SUPREME COURT, APPELLATE TERM, FIRST DEPARTMENT
Feb 14, 2018
58 Misc. 3d 154 (N.Y. App. Term 2018)

Opinion

570466/17

02-14-2018

RELATED BROADWAY DEVELOPMENT LLC, Petitioner–Landlord–Respondent, v. Stacey MALO, Respondent–Tenant–Appellant, and "John Doe" and/or "Jane Doe," Respondents.


Per Curiam.

Order (Jack Stoller, J.), dated March 28, 2017, reversed, with $10 costs, landlord's renewed motion denied and the order, dated January 13, 2017, reinstated.

Landlord commenced this holdover proceeding, upon allegations that the rent-subsidized tenant advertised the apartment on AirBnB, and entered into at least fifteen short-term rentals at a rate of $350 per night, well in excess of the stabilized rent of $546 per month. The proceeding was settled on August 25, 2016, pursuant to a two-attorney, so-ordered stipulation, whereby tenant consented, inter alia, to entry of a final judgment of possession, with execution of the warrant of eviction stayed through December 31, 2016. However, on or about November 21, 2016, which was before the stipulated stay of eviction expired, landlord tendered to tenant a renewal lease commencing on April 1, 2017. Tenant executed this lease on December 12, 2016, opting for a two-year renewal term, and returned the lease to landlord with a check for the additional security deposit. Landlord and a witness then countersigned the lease on December 15, 2016, and delivered the fully executed lease to tenant.

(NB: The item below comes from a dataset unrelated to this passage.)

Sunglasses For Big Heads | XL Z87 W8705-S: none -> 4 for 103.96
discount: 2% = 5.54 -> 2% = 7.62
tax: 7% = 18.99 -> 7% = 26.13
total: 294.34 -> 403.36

In an order dated January 13, 2017, Civil Court vacated the final judgment and warrant of eviction on the ground that landlord's ratification of the lease renewal vitiated the final judgment and warrant. However, on landlord's motion for renewal, the court reinstated the judgment and warrant, concluding that landlord's tender and execution of the renewal lease was inadvertent, and that there was no intent on landlord's part to revive the tenancy or supersede the settlement stipulation. In reaching this conclusion, the Court relied upon newly submitted affidavits indicating that landlord's managing agent services over one-thousand affordable housing units in over twenty properties, and the renewal offer was mistakenly or inadvertently mailed because of a data entry failure in landlord's records.

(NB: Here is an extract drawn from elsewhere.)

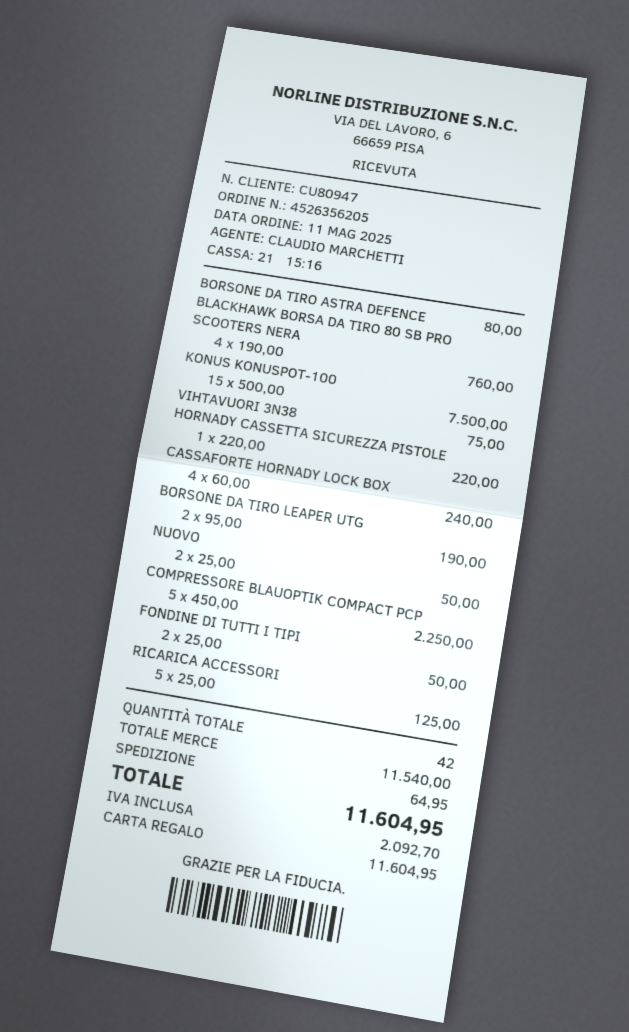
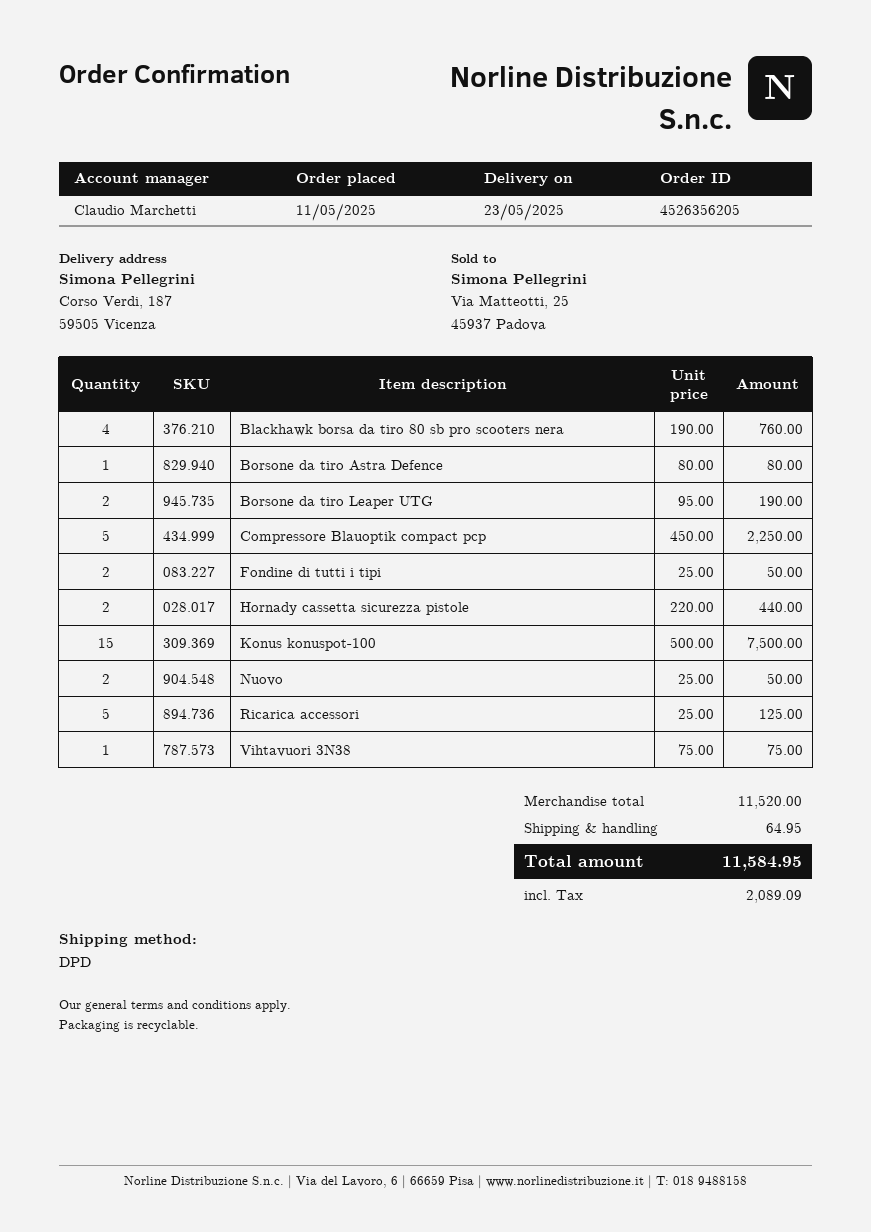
HORNADY CASSETTA SICUREZZA PISTOLE: 1 x 220.00 = 220.00 -> 2 x 220.00 = 440.00
CASSAFORTE HORNADY LOCK BOX: 4 x 60.00 = 240.00 -> none
subtotal: 11540.00 -> 11520.00
tax: 2092.70 -> 2089.09
total: 11604.95 -> 11584.95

We agree with tenant that the evidence submitted on renewal does not support the reinstatement of the final judgment and warrant of eviction. The issuance of the warrant of eviction pursuant to the parties' August 2016 stipulation annulled the landlord-tenant relationship (see RPAPL 749[3] ). Thus, when landlord subsequently offered a renewal lease to tenant, it was under no legal compulsion to do so, and landlord did not, in the renewal lease, reserve its rights under the final judgment (see Everett D. Jennings Apts. L.P. v. Hinds , 12 Misc 3d 139[A], 2006 NY Slip Op 51335[U] [App Term, 2nd and 11th Jud Dists 2006] ).

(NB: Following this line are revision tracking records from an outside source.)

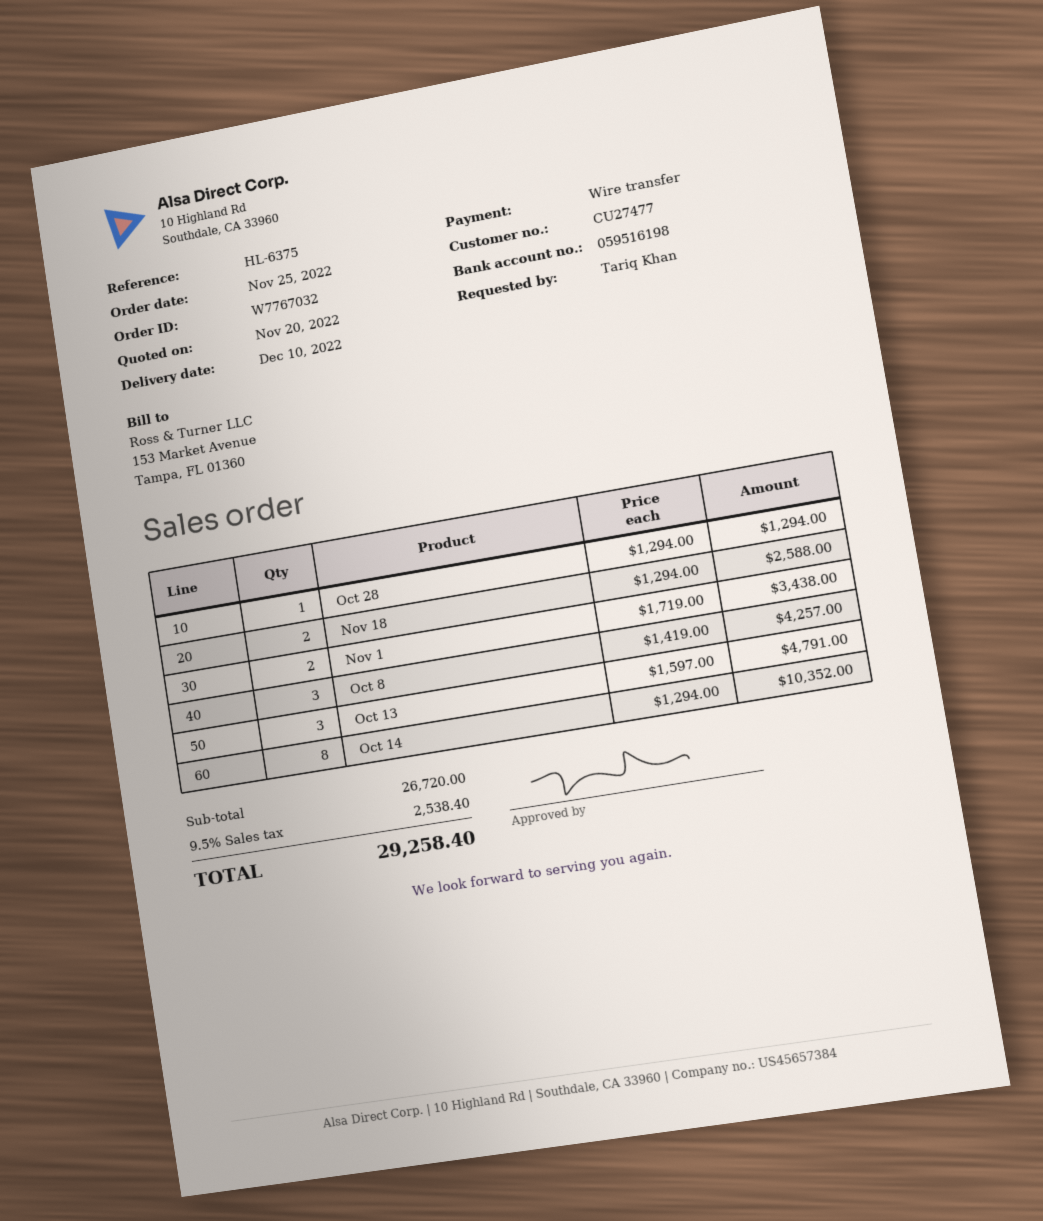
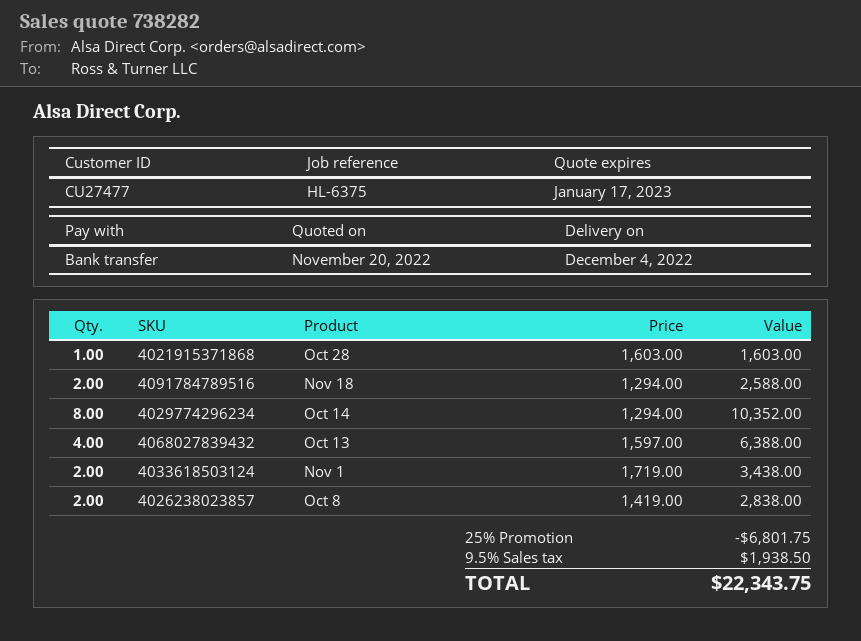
delivery date: 2022-12-10 -> 2022-12-04
Oct 28: 1 x 1294.00 = 1294.00 -> 1 x 1603.00 = 1603.00
Oct 8: 3 x 1419.00 = 4257.00 -> 2 x 1419.00 = 2838.00
Oct 13: 3 x 1597.00 = 4791.00 -> 4 x 1597.00 = 6388.00
discount: none -> 25% = 6801.75
tax: 9.5% = 2538.40 -> 9.5% = 1938.50
total: 29258.40 -> 22343.75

Moreover, the renewal lease was executed by both parties and delivered, and landlord accepted the additional security deposit required under the renewal lease. Under the common law, a binding written lease occurs upon execution by both parties and delivery of the lease (see 219 Broadway Corp. v. Alexander's, Inc. , 46 NY2d 506, 509–513 [1979] ), a principle expressly recognized in the regulatory scheme for rent-stabilized apartments (see Rent Stabilization Code [9 NYCRR] § 2523.5[a] ). In these circumstances, tenant's current right of possession flows from the binding renewal lease, and therefore, tenant cannot be dispossessed pursuant to the prior final judgment (see Matter of Stepping Stones Assoc. v. Seymour , 48 AD3d 581 [2008], lv dismissed 10 NY3d 953 [2008] ; Kew Gardens Asso. LLC v. Camacho , 3 Misc 3d 135[A], 2004 NY Slip Op 50473[U] [App Term, 2nd and 11th Jud Dists 2004] ).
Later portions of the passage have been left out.